Task prompt:
Leaving out all pictures, return the records word for word.

▼▼▼

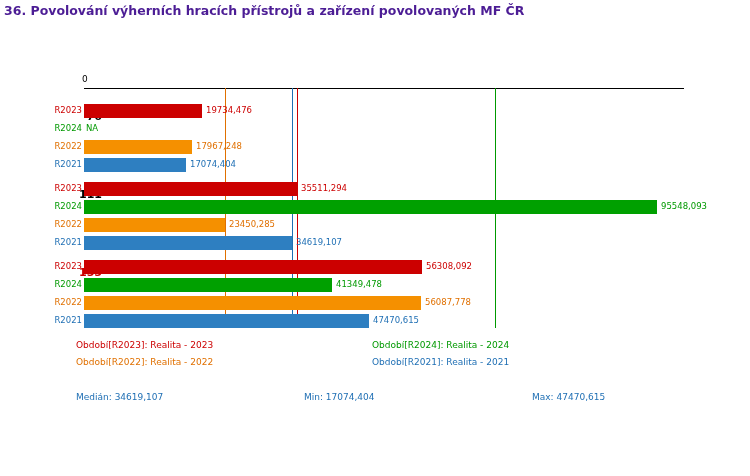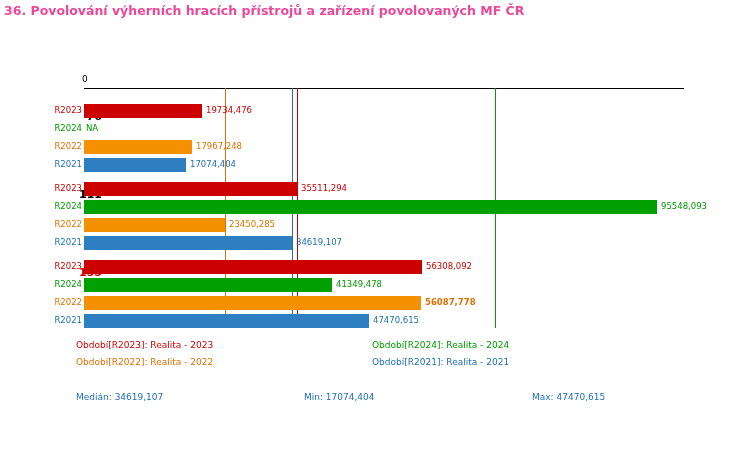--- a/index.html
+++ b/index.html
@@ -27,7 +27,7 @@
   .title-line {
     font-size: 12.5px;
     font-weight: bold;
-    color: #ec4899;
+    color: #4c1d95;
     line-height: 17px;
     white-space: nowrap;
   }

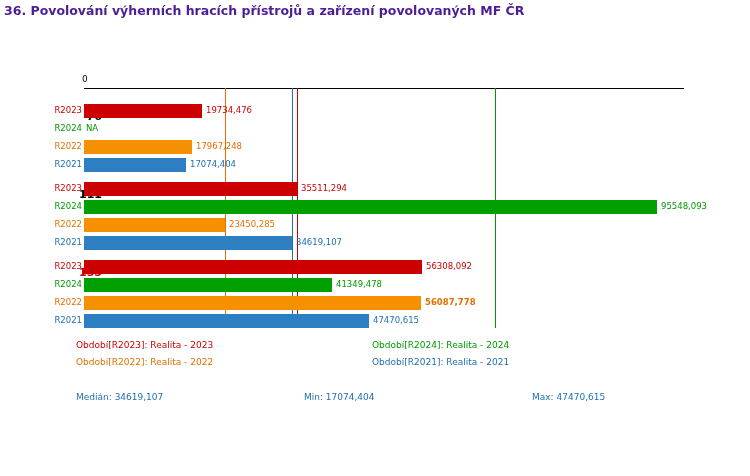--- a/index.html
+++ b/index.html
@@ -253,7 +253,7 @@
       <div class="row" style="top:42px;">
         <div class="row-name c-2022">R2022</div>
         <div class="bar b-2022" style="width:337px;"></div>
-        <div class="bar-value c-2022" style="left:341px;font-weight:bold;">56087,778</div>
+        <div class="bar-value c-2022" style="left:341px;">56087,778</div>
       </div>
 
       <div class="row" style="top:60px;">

▲▲▲

Your solution:
--- a/index.html
+++ b/index.html
@@ -27,7 +27,7 @@
   .title-line {
     font-size: 12.5px;
     font-weight: bold;
-    color: #ec4899;
+    color: #4c1d95;
     line-height: 17px;
     white-space: nowrap;
   }

--- a/index.html
+++ b/index.html
@@ -253,7 +253,7 @@
       <div class="row" style="top:42px;">
         <div class="row-name c-2022">R2022</div>
         <div class="bar b-2022" style="width:337px;"></div>
-        <div class="bar-value c-2022" style="left:341px;font-weight:bold;">56087,778</div>
+        <div class="bar-value c-2022" style="left:341px;">56087,778</div>
       </div>
 
       <div class="row" style="top:60px;">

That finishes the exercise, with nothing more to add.